Everyone complains when Microsoft releases security fixes for their non-security products. El Reg publishes this stuff once a month, and every month the fanboi base nitpicks it. It's the same-old same-old and nothing really newsworthy comes from it.

its the truth 

Posted Friday 7th December 2007 18:18 GMT

Microsoft's most secure OS - is that like being a world champion one legged sprinter?

Actually 27 patches 

Posted Saturday 8th December 2007 20:31 GMT

We just bundled of the them and make six Bundles!
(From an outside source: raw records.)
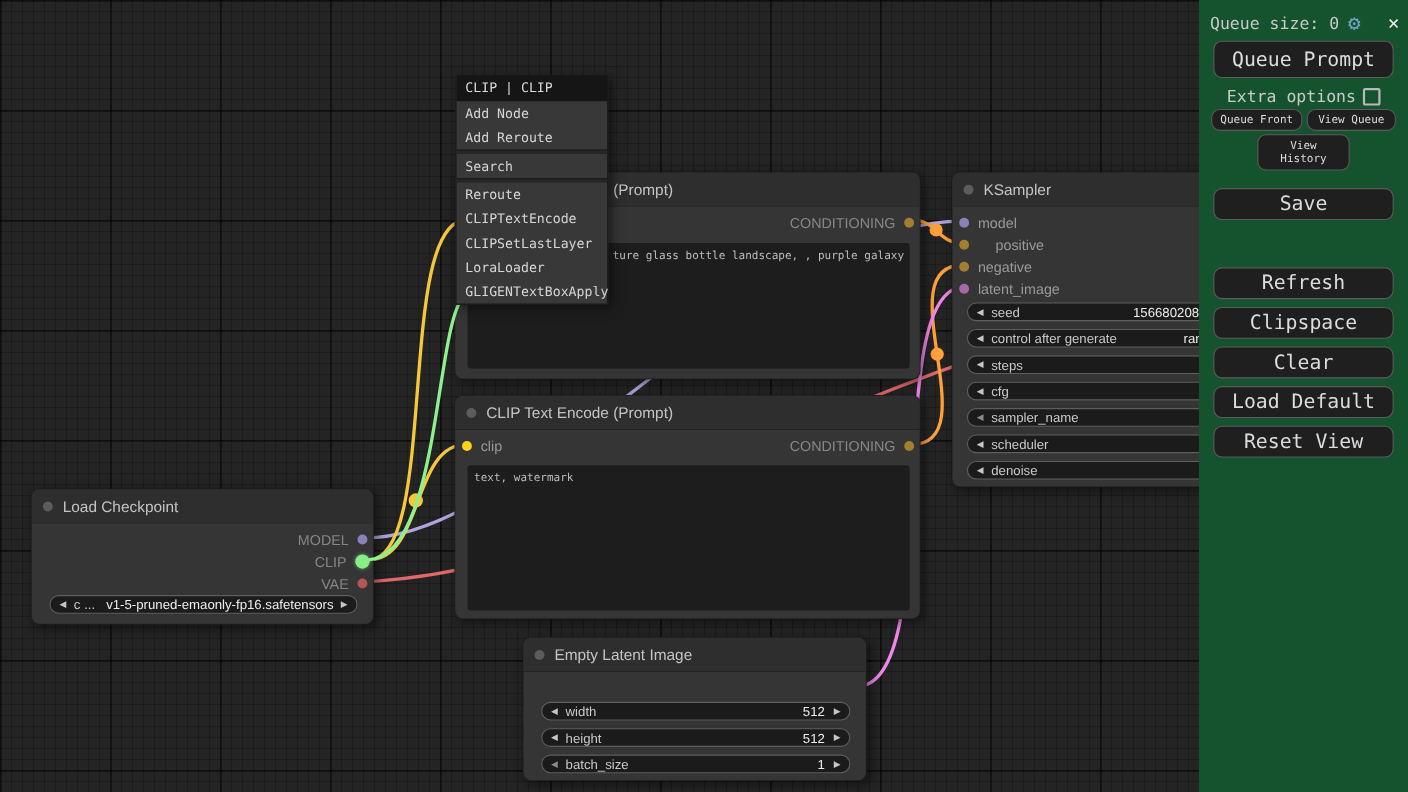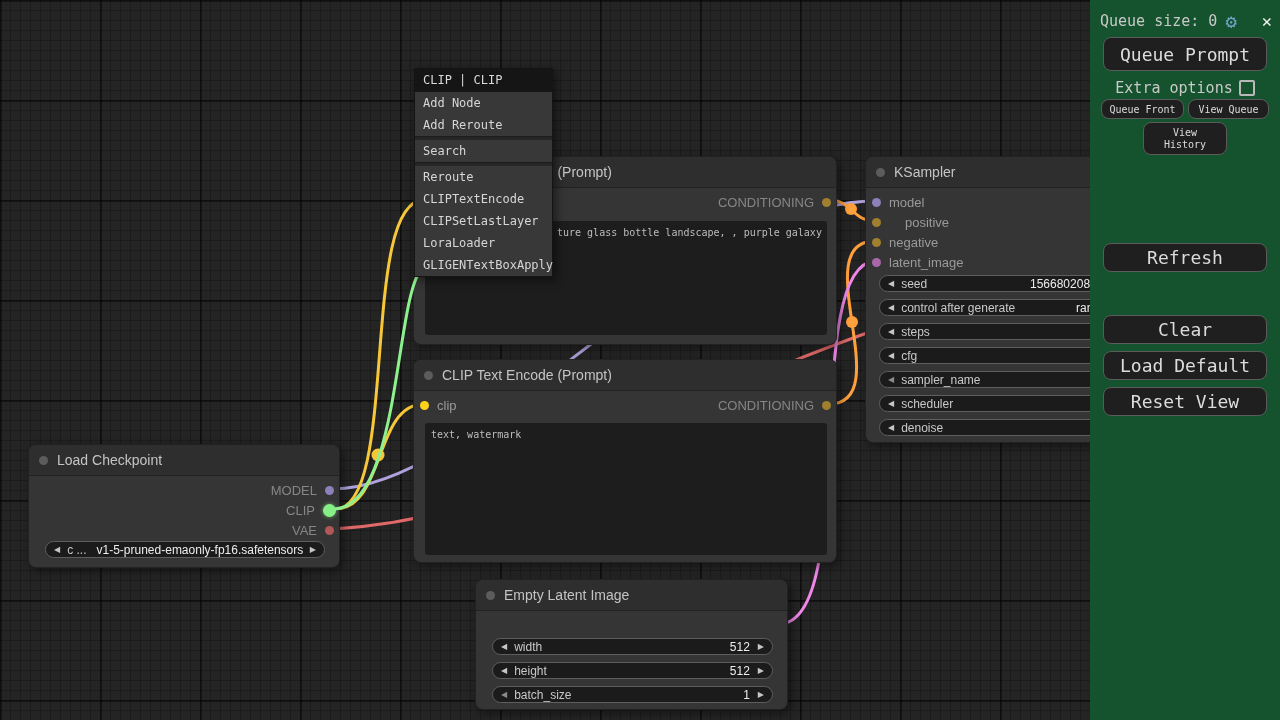--- a/index.html
+++ b/index.html
@@ -282,6 +282,7 @@
     <span><span>View</span><br>
     <span>History</span></span>
   </div>
+  <div class="btn btn-big" style="top:171px;">Save</div>
   <div class="btn btn-big" style="top:243px;">Refresh</div>
   <div class="btn btn-big" style="top:315px;">Clear</div>
   <div class="btn btn-big" style="top:351px;">Load Default</div>

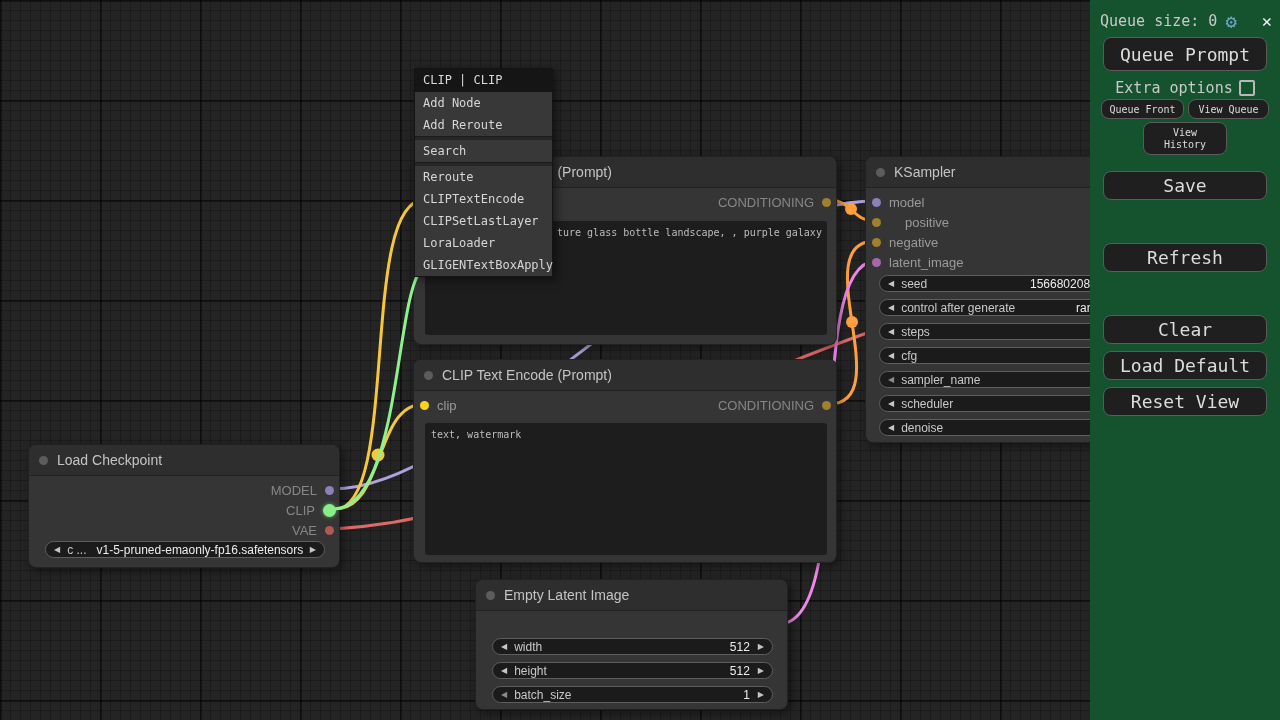--- a/index.html
+++ b/index.html
@@ -284,6 +284,7 @@
   </div>
   <div class="btn btn-big" style="top:171px;">Save</div>
   <div class="btn btn-big" style="top:243px;">Refresh</div>
+  <div class="btn btn-big" style="top:279px;">Clipspace</div>
   <div class="btn btn-big" style="top:315px;">Clear</div>
   <div class="btn btn-big" style="top:351px;">Load Default</div>
   <div class="btn btn-big" style="top:387px;">Reset View</div>

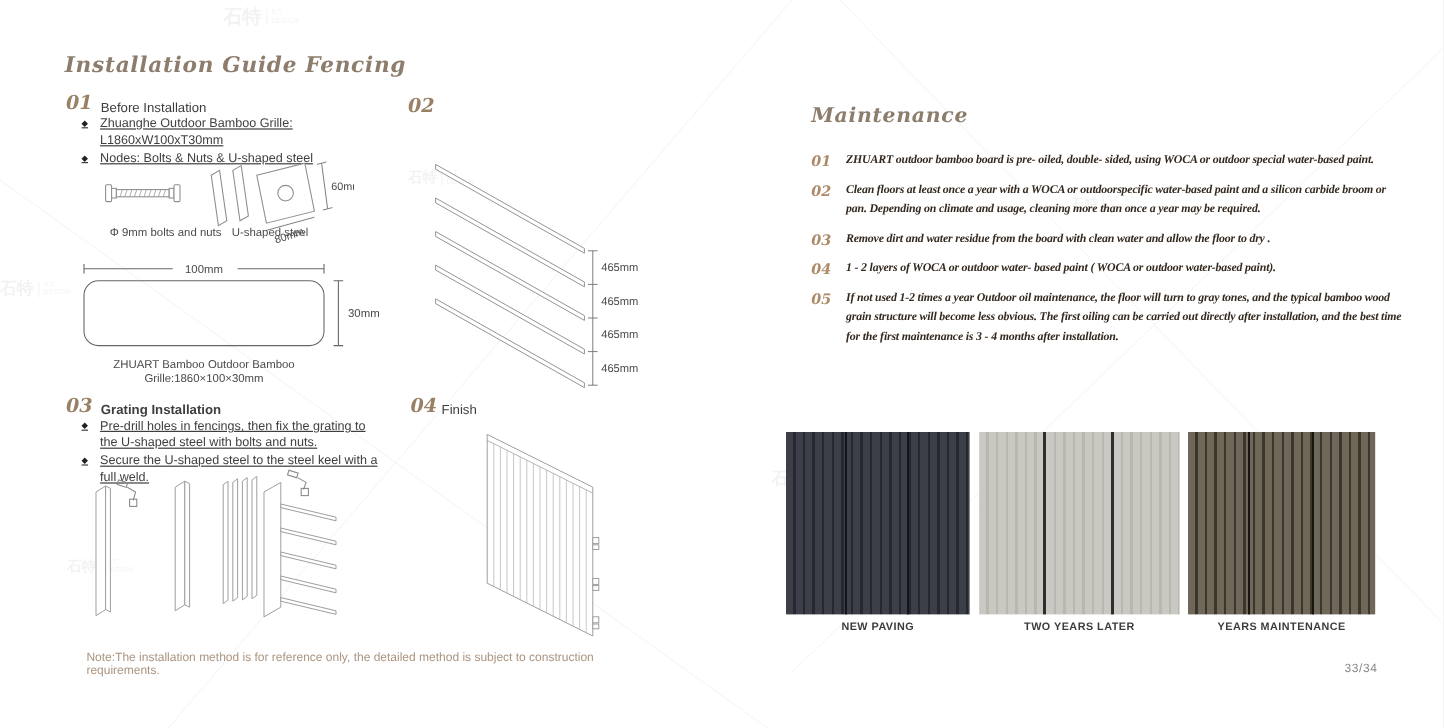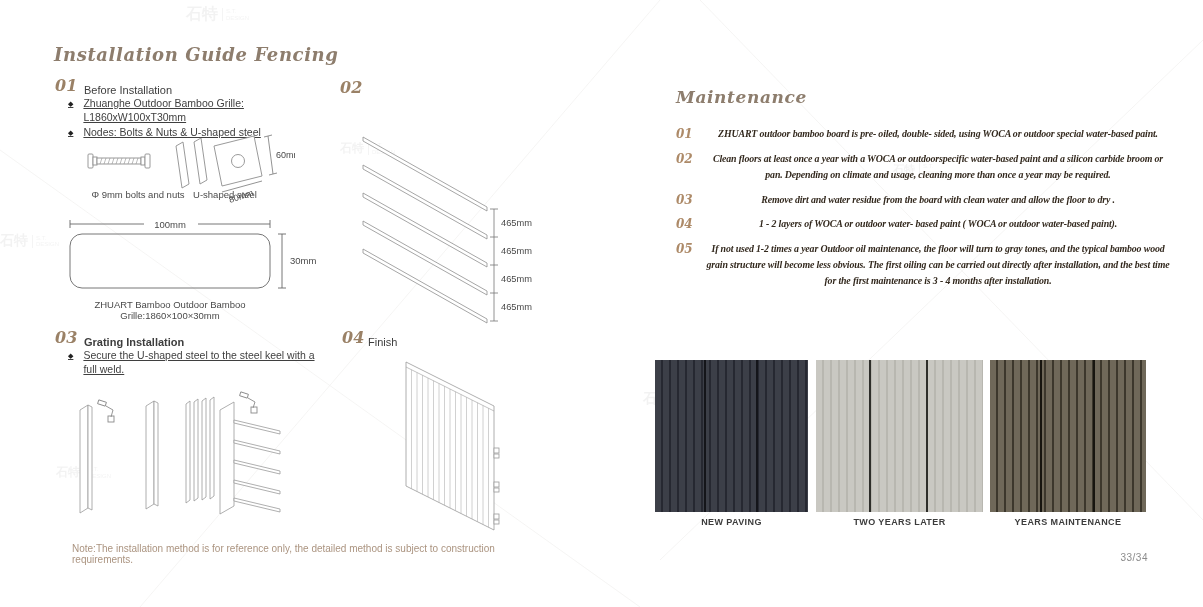--- a/index.html
+++ b/index.html
@@ -33,7 +33,7 @@
   .m-num{font-family:"DejaVu Serif",serif;font-style:italic;font-weight:bold;
          color:#ad8a68;font-size:12px;flex:0 0 20px;padding-top:1px;}
   .m-text{font-family:"Liberation Serif",serif;font-style:italic;font-weight:700;
-          font-size:9.9px;line-height:1.6;letter-spacing:-0.15px;color:#33291e;width:466px;text-align:center;}
+          font-size:9.9px;line-height:1.6;letter-spacing:-0.15px;color:#33291e;width:466px;}
 
   
   .photo{position:absolute;top:360px;height:152px;

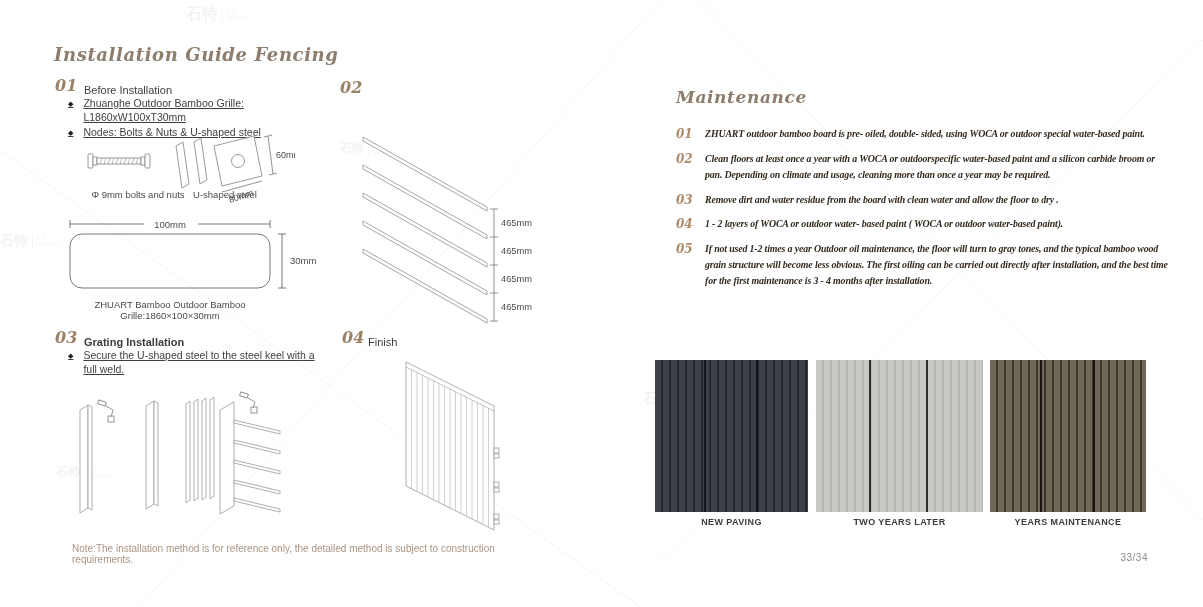--- a/index.html
+++ b/index.html
@@ -168,6 +168,10 @@
   <div class="abs sec-num" style="left:55px;top:330px;">03</div>
   <div class="abs sec-head" style="left:84px;top:336px;font-weight:bold;">Grating Installation</div>
   <div class="abs bullet-list" style="left:68px;top:349px;width:252px;">
+    <div class="bullet-row">
+      <span class="diamond">◆</span>
+      <span>Pre-drill holes in fencings, then fix the grating to the U-shaped steel with bolts and nuts.</span>
+    </div>
     <div class="bullet-row">
       <span class="diamond">◆</span>
       <span>Secure the U-shaped steel to the steel keel with a full weld.</span>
http://fakesteveballmer.blogspot.com

More Malware from M$ 

Posted Sunday 9th December 2007 14:17 GMT

Linux

MMM... Soon, I will have 80 PCs running GNU/Linux. When I have eliminated all of that other OS on my LAN the party will be at my place. You are all invited. Seriously, the few machines running that other OS cost me more hours every week than the 30 I now have running GNU/Linux because GNU/Linux is modular and configurable. I can fix something and it stays fixed, with few unintended consequences and no re-re-re-boots. The last XP machine I fixed took 2 re-installs (was owned before the first updates...) of 30 minutes and then updating for hours with many re-re-re-boots. The crashing that prompted the re-installation is still there... Another ME machine had no driver for a printer and M$'s license giving permission to install that driver had expired, so I installed Debian GNU/Linux and it worked smoothly. That liberation took 20 minutes, a bit of configuration and a reboot to make sure it survived a reboot. Why do people put up with that other OS in a production setting? Must be for the jobs it creates...

Microsoft's most secure OS... 

Posted Monday 10th December 2007 13:58 GMT

Paris Hilton

... yeh, like cadbury's least fattening chocolate.

... or Paris' cleanest underwear.

How shallow is the ocean, how low is the sky?